Ski: 2019-2020 Black Diamond Helio 105 Carbon, 185 cm
Available Lengths: 165, 175, 185 cm
Blister’s Measured Tip-to-Tail Length: 185.5 cm
Stated Weight per Ski (185 cm): 1550 grams
Blister’s Measured Weight per Ski (185 cm): 1547 & 1551
Stated Dimensions (185 cm): 134-105-119 mm
Blister’s Measured Dimensions (185 cm): 133.5-105-118 mm
Stated Sidecut Radius (185 cm): 22 m
Tip & Tail Splay (ski decambered): 55 mm / 11 mm
Traditional Camber underfoot: ~3 mm
Core: Balsa/Flax + Prepreg Carbon Fiber Laminate
Factory Recommended Mount Point: -8.75 cm from center, 84.0 cm from tail
Boots / Bindings: Fischer TransAlp & Salomon QST Pro 130 / Dynafit Radical 2.0 ST
Days Tested: 20
Test Locations: Cameron Pass, Rocky Mountain National Park, Mt Evans, Guanella Pass, & Arapahoe Basin, CO; La Sals, UT.
[Note: Our review was conducted on the 17/18 Helio 105 Carbon, which was not changed for 18/19 or 19/20, apart from graphics.]
Last year, Black Diamond introduced their new Helio series of skis, and positioned them as ultralight, high-performance skis for the weight-conscious backcountry skier. The Helio series is also one of the first lines from Black Diamond to be produced in the Blizzard factory in Austria.
The Helio 105 serves as the replacement to the Carbon Convert, a ski that many people loved, but that wasn’t known for its stability in variable conditions. Black Diamond states that the Helio 105 is “designed for dedicated backcountry skiers who demand both technical precision and soft-snow performance,” which definitely puts it into the backcountry one-ski-quiver category, so this review will focus on how well the Helio 105 functions as an everyday, all-conditions touring ski.

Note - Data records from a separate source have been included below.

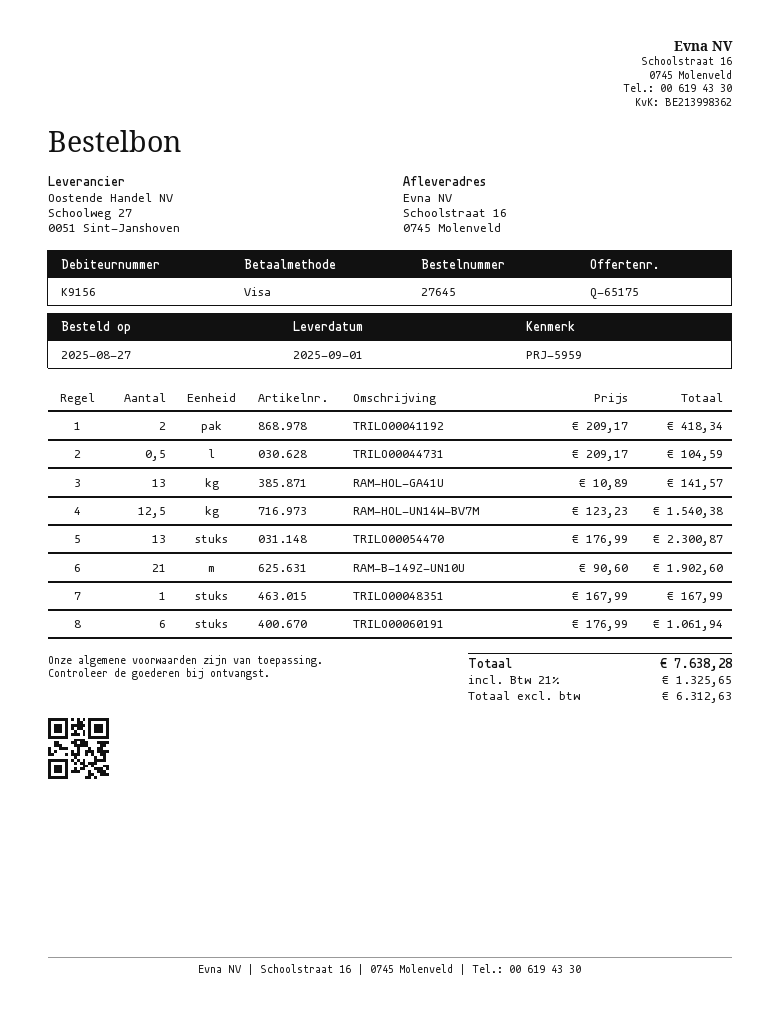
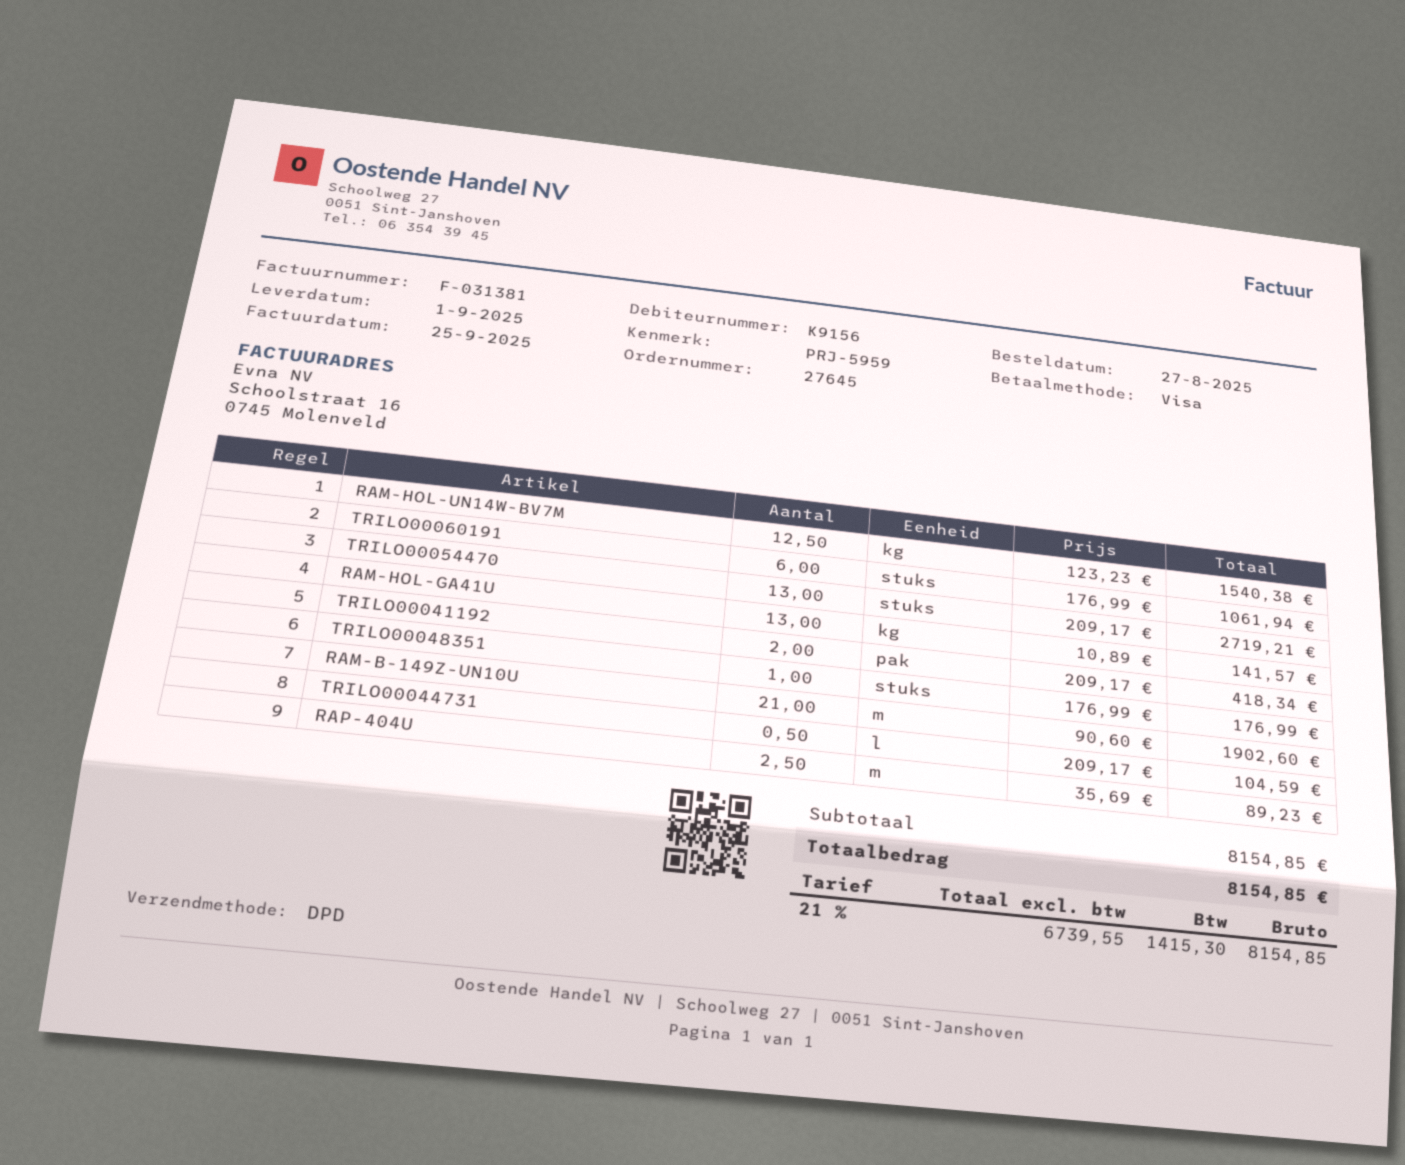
TRILO00054470: 13 x 176.99 = 2300.87 -> 13 x 209.17 = 2719.21
TRILO00048351: 1 x 167.99 = 167.99 -> 1 x 176.99 = 176.99
RAP-404U: none -> 2.5 x 35.69 = 89.23
net: 6312.63 -> 6739.55
tax: 21% = 1325.65 -> 21% = 1415.30
total: 7638.28 -> 8154.85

The Helio 105 is neither a noodle nor a complete 2×4, and I’d sum up its flex pattern like this:
Behind the Heel piece: 8
The flex pattern of the ski ramps up smoothly from the tips without a hinge point, has a solid platform under the boot, then softens slightly through the tail. I found the shovels to be soft enough to easily engage a turn and plane above most snow, but not so soft that they folded up when skiing through bumped-up conditions.
The tails of the Helio 105 finish quite stiff, and the support was appreciated in high-consequence terrain and during an impromptu booter session. I didn’t find them to be very punishing, but they definitely don’t encourage backseat skiing, which I’ll touch on later in the review.
Before reviewing the Helio 105, I had been using skis with more forward mount points, in the -4 to -6 cm range, and I skied them with a pretty centered stance. It took a couple days to adjust to the Helio 105’s more traditional mount (-8.75 cm), and I found that the ski definitely rewards a more forward stance.
For what it’s worth, I tried bumping the bindings forward to +2 cm, and doing so made the skis easier to jump turn, and I could operate from a more centered stance. But I felt that I lost some stability, and when I did push into the shovels on firm snow, the tails felt like they were washing out a bit. So I moved back a centimeter to +1, and there, the skis maintained their firm-snow performance but could be skied with a slightly more centered stance, and this became my favorite mount point.
However, if you are used to skis with traditional mount points and typically ski with a more forward stance, I think you’ll be perfectly happy with the recommended line.
The Helio 105, produced in Blizzard’s Austrian factory, seems well-built. After 20 days, the bases are still free of core-shots, even after an extremely sharky descent of the wind-scoured flanks of Long’s Peak, Colorado. The topsheet is white in the front and black in the back, which allowed for an interesting observation of snow accumulation on light vs. dark topsheets. Overall, I didn’t notice any extreme difference. In warmer conditions, snow still stuck to the white section of the ski, but to a slightly lesser extent compared to the black section.
The first thing I noticed about the Helio 105 was just how light it felt in hand. I had previously been touring on the Dynafit Chugach, which came in just shy of 2000 grams per ski, and I was pretty excited about the 400+ g weight savings. And no surprise, the Helio 105 felt pretty great on the skintrack. The only complaint I had while skinning on the Helio 105 was that I would prefer a tiny bit more tip splay to help the ski break trail in deep snow; the ski didn’t plane exceptionally well while breaking trail.
I’m 5’8”, ~155 lbs, and it took a bit of practice to dial in kick-turns on the 185 cm Helio 105, but not so much so that I’d be tempted to size down to the 175 cm version.